Inaccurate MDS Coding for Pressure Ulcer Staging
Penalty
Summary
The facility failed to ensure the Minimum Data Set (MDS) was accurately coded for one resident, resulting in the potential for inaccurate federal reimbursement and resident care planning. Specifically, a resident with a history of a stage three pressure ulcer on her right foot between her toes was incorrectly coded as having only a stage two pressure ulcer on the quarterly MDS assessment. Documentation and provider notes indicated that the wound had previously been assessed as a stage three ulcer and had recurred in the same location, but the MDS coordinator was unaware of the prior stage three diagnosis due to the absence of this information in the diagnosis list.

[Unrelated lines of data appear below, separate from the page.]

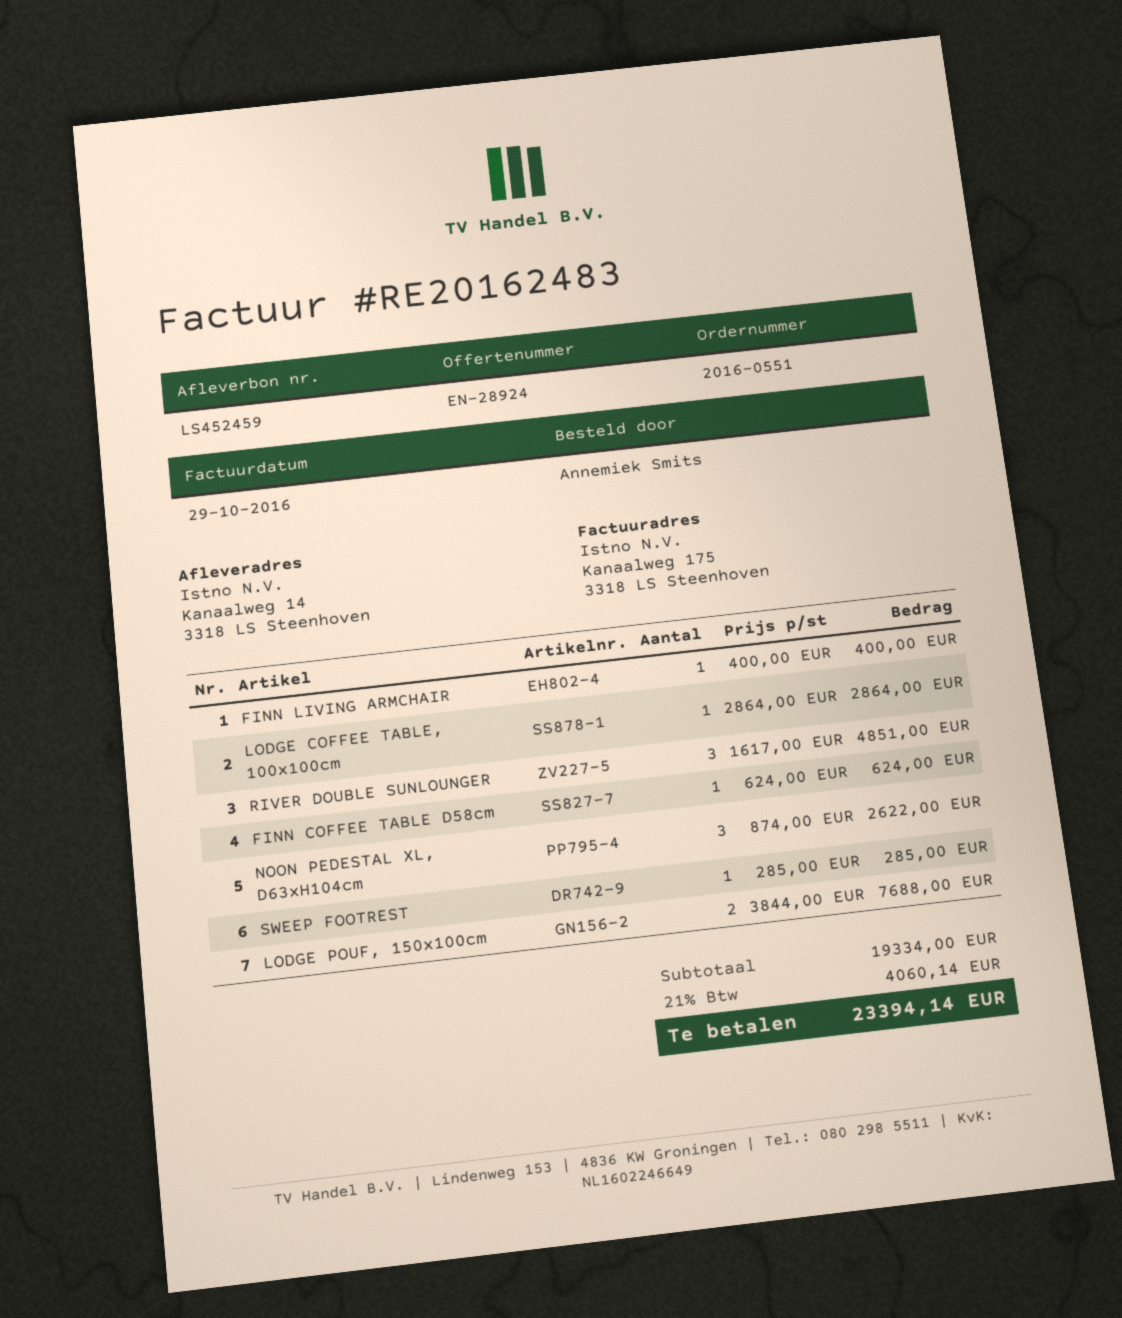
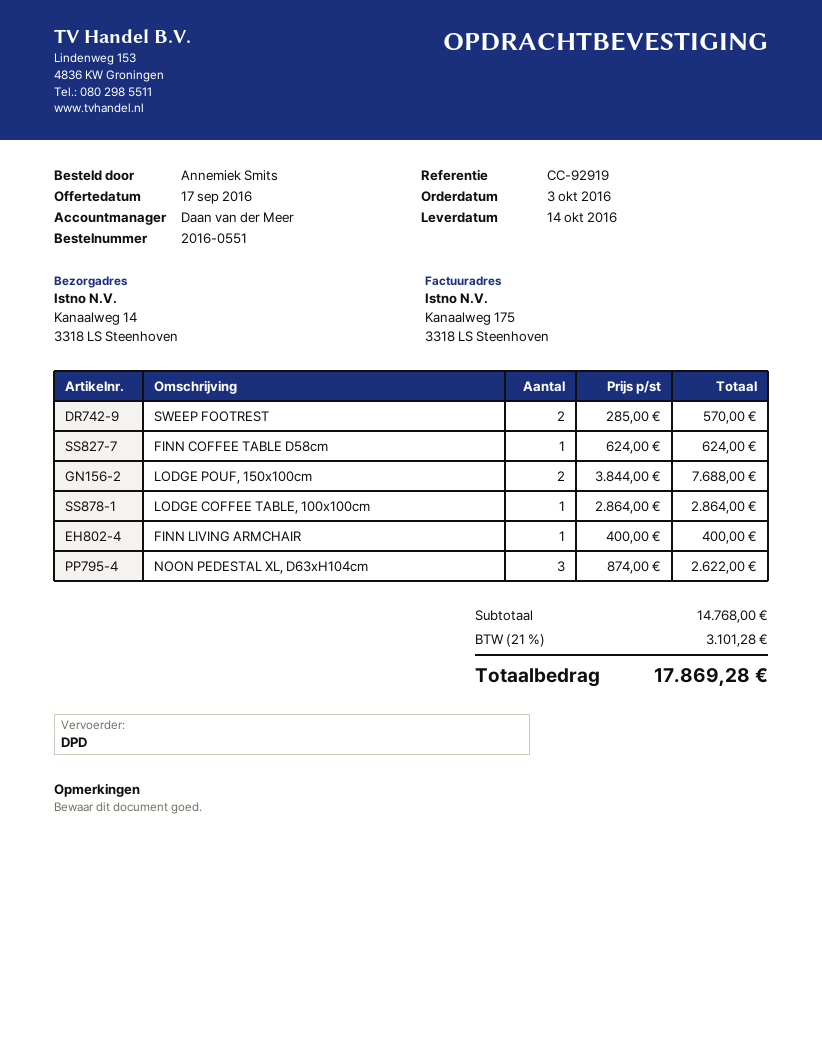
RIVER DOUBLE SUNLOUNGER: 3 x 1617.00 = 4851.00 -> none
SWEEP FOOTREST: 1 x 285.00 = 285.00 -> 2 x 285.00 = 570.00
subtotal: 19334.00 -> 14768.00
tax: 21% = 4060.14 -> 21% = 3101.28
total: 23394.14 -> 17869.28

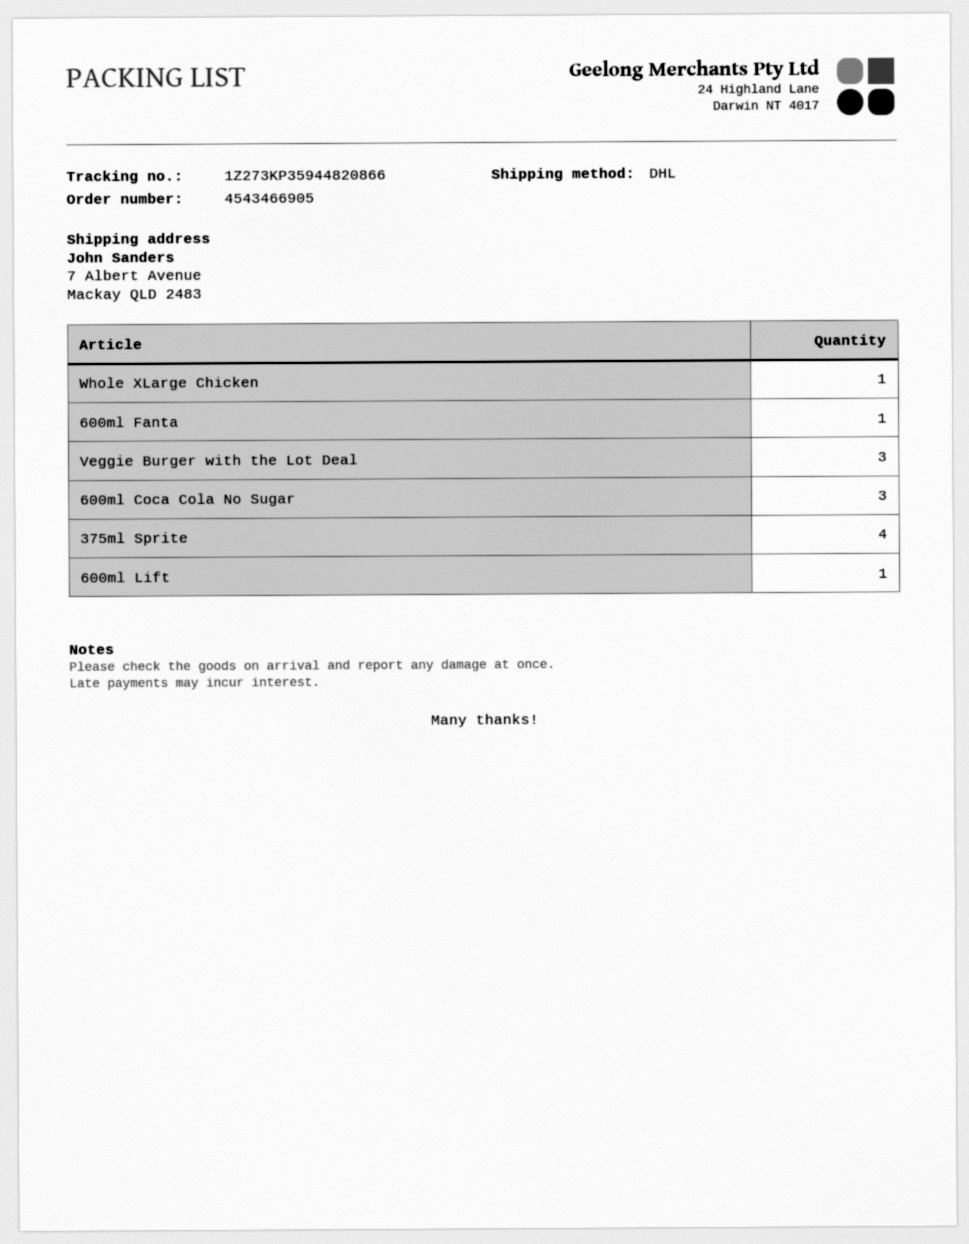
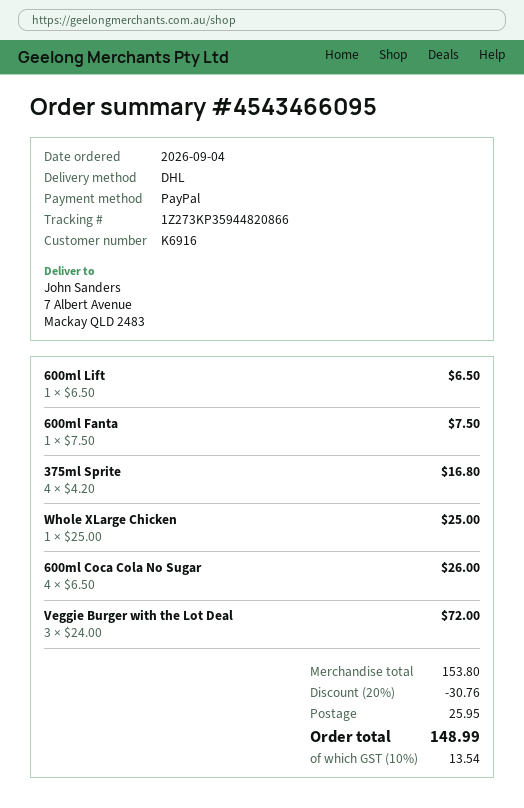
order number: 4543466905 -> 4543466095
600ml Coca Cola No Sugar: 3 -> 4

As a result, the wound was not coded at its worst stage as required by the CMS Long-Term Care Facility Resident Assessment Instrument User's Manual. Interviews with nursing staff and the MDS coordinator confirmed that the wound was open and unhealed at the time of the assessment, and that the coding error occurred because the prior stage three ulcer was not documented in the diagnosis list. The facility's policy required all interdisciplinary team members to review the current RAI manual and for the MDS coordinator to conduct audits to identify and correct errors, but this process was not followed, leading to the inaccurate MDS coding for the resident.